2004
A veces —sólo a veces—, se destapaban las cartas y el triunfo que necesitaba el jugador aparecía entre ellas.
Un centenar de vampiros. Un ejército de ellos esperando dentro de la tierra como bulbos de flores venenosas, sólo aguardando el momento de brotar. El mismo ejército de vampiros que Justinia había creado para el ejército de la Unión, un siglo y medio antes, no utilizado nunca pero escondido para protegerlo de la luz del sol, se había levantado para acosar a las buenas gentes de Gettysburg.
Y contra ellos formaron Laura Caxton y cualquier escoria humana que ella había podido reunir en un solo día.
Caxton no tenía la más ligera posibilidad.
Mientras Justinia yacía dentro de su ataúd, en el sótano de algún lúgubre museo, escuchando con Jameson Arkeley los informes que llegaban a través de la radio de la policía, no podía evitar regodearse. Si no hacía nada, si dejaba que el curso de los acontecimientos transcurriera como estaba destinado a hacerlo, Caxton moriría. La más reciente espina que se le había clavado en su costado sería arrancada por Alva Griest y su legión de los muertos. Justinia no tenía ninguna duda de que Griest y sus compañeros serían eliminados al cabo de poco. Estaban debilitados por el tiempo pasado dentro de la tierra, y los perseguirían, los cercarían por todas partes, los sacarían al exterior durante las horas de luz diurna y los matarían, uno a uno.
Pero no antes de que Caxton hubiese perecido. ¡Qué delicioso!
Por supuesto, eso sería en caso de que ella no hiciera nada.
Pero tenía más que ganar. Dejó que sus débiles dedos se movieran por el teclado del ordenador.
Puedes salvarla si quieres
Jameson cerró con brusquedad la tapa del portátil, y casi le pilló las puntas de los dedos. No quería saber de nada de lo que le decía.
Por suerte para ella, no fue necesario decir nada más. La idea ya estaba sembrada. La maldición ya estaba dentro de Jameson, desde hacía largos años. Con que sólo volviera su mano contra sí mismo en ese momento, bastaría.
Y, ¡ay, qué tentador tenía que ser! Su cuerpo mortal, heredero de todos los deterioros de la carne, estaba ya tullido y encorvado. Una de sus manos era poco más que una cachiporra. Su espina dorsal tenía varias vértebras fusionadas entre sí, y los músculos se le habían atrofiado por falta de uso. ¡Qué bajo había caído el poderoso matavampiros!
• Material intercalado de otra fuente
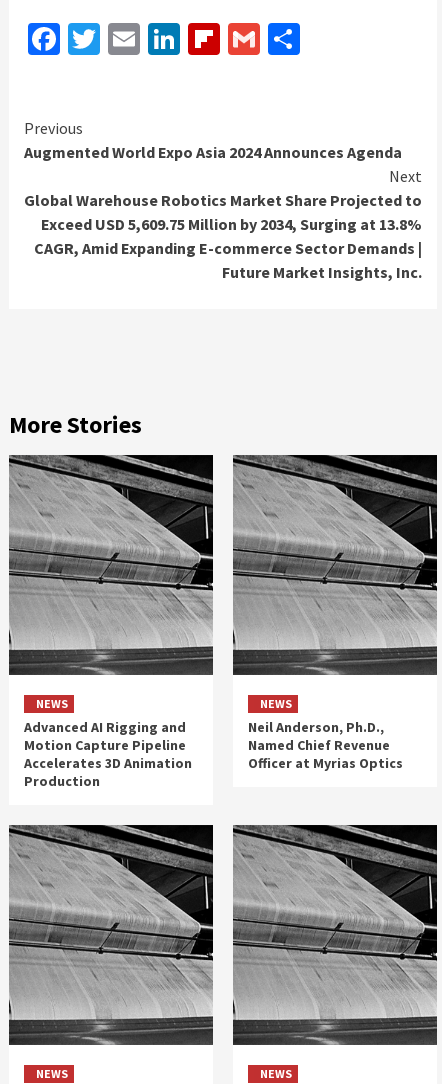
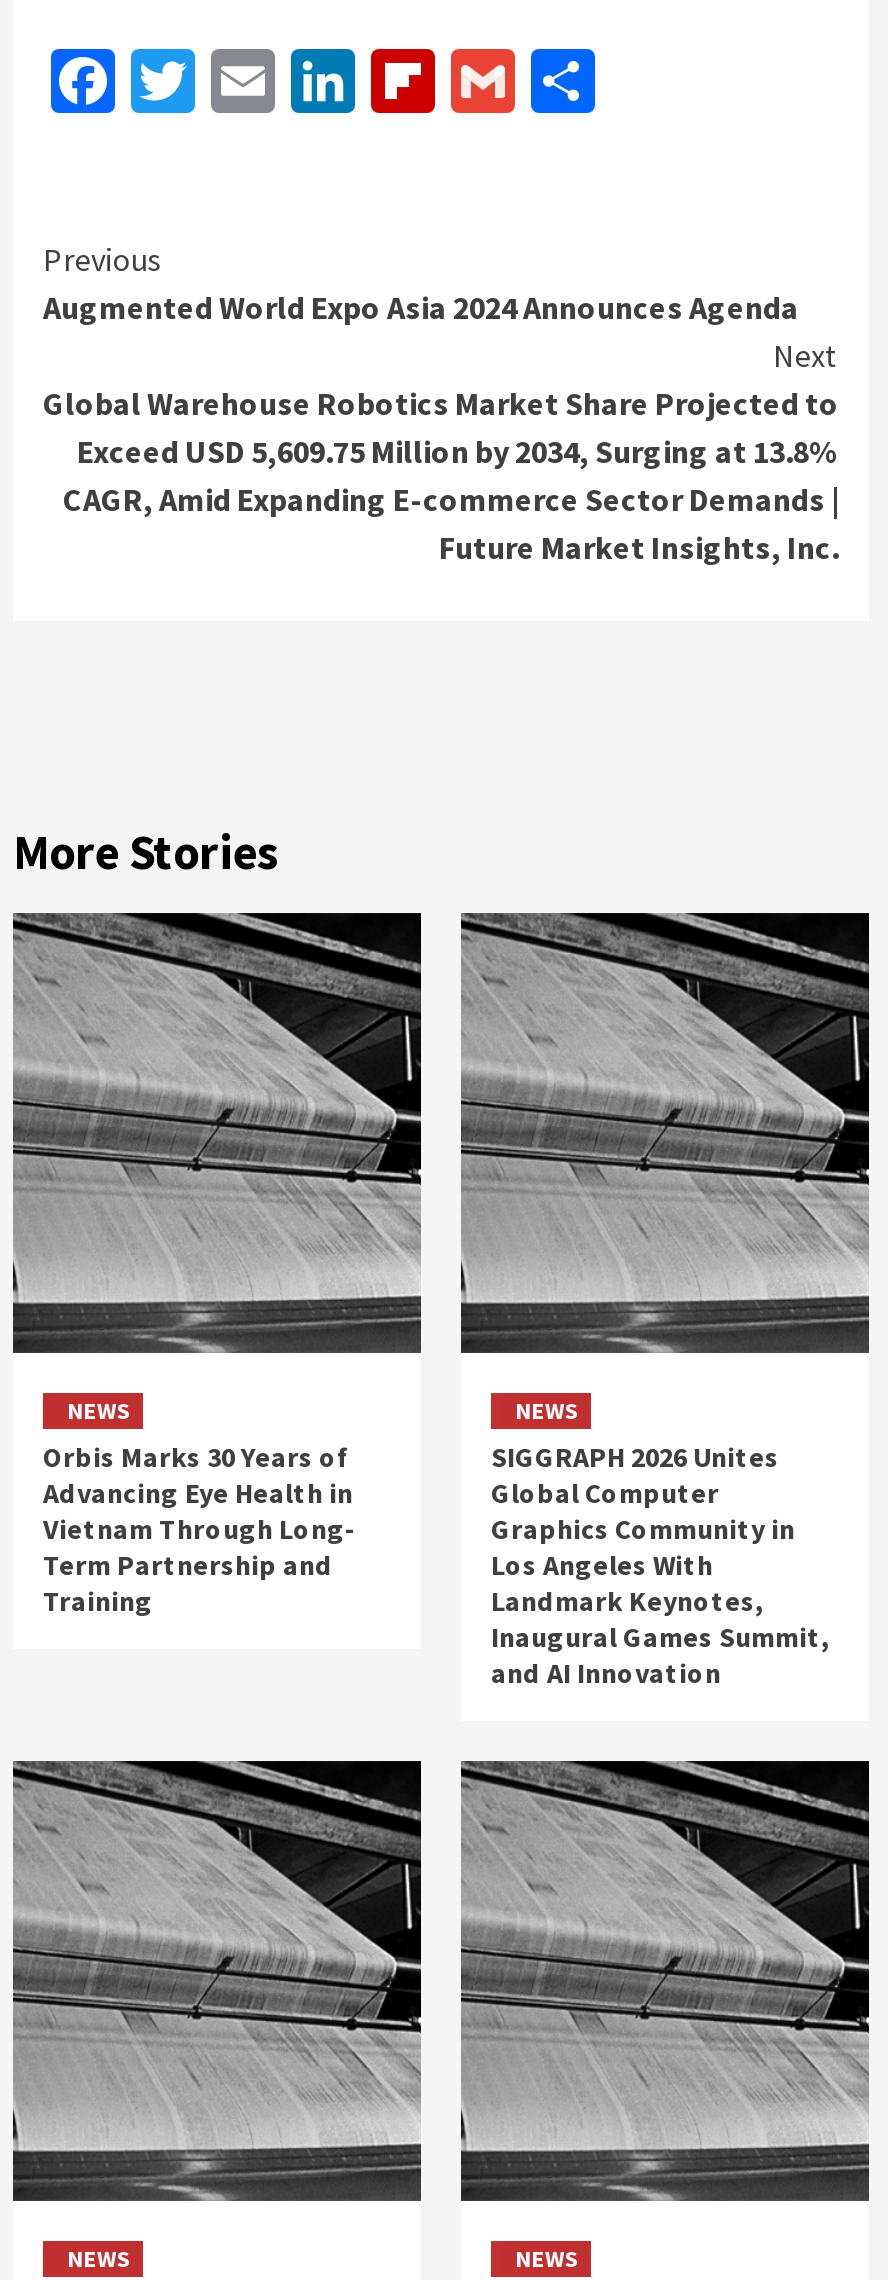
- Advanced AI Rigging and
- Motion Capture Pipeline
- Accelerates 3D Animation
- Production
+ Orbis Marks 30 Years of
+ Advancing Eye Health in
+ Vietnam Through Long-
+ Term Partnership and
+ Training

- Neil Anderson, Ph.D.,
- Named Chief Revenue
- Officer at Myrias Optics
+ SIGGRAPH 2026 Unites
+ Global Computer
+ Graphics Community in
+ Los Angeles With
+ Landmark Keynotes,
+ Inaugural Games Summit,
+ and AI Innovation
La fuerza podía ser suya. Un poder como ninguno que hubiese conocido jamás. Podría correr hasta la pequeña ciudad y luchar por la vida de Caxton. Ser su protector. Su salvador. Justinia Malvern sabía lo seductor que era para un hombre el hecho de que lo necesitaran. ¡Con cuánta desesperación deseaba aquel hombre salvar a la muchacha que consideraba su hija espiritual!
Él se volvió y la miró fijamente con ojos desesperados, mientras la radio emitía crepitaciones y detonaciones. Mientras llegaban informes, uno tras otro, de hombres asesinados, de vampiros que pululaban por las calles de la ciudad de Gettysburg.
—Podría arrancarte el corazón ahora mismo —dijo él, apretando los labios en una dura línea—. Podría hacer una buena obra, al fin. Podría poner fin a esto. Podría acabar con nuestro juego.
Podía hacerlo. A pesar de lo débil que estaba, aún tenía los miembros más fuertes que Justinia, y más resuello. Podía acabar con ella cuando le diera la gana.
Pero cuando se levantó del asiento, cuando fue en busca de un escalpelo… no se sintió demasiado preocupada.
Ella misma se había echado muchos faroles, en sus tiempos.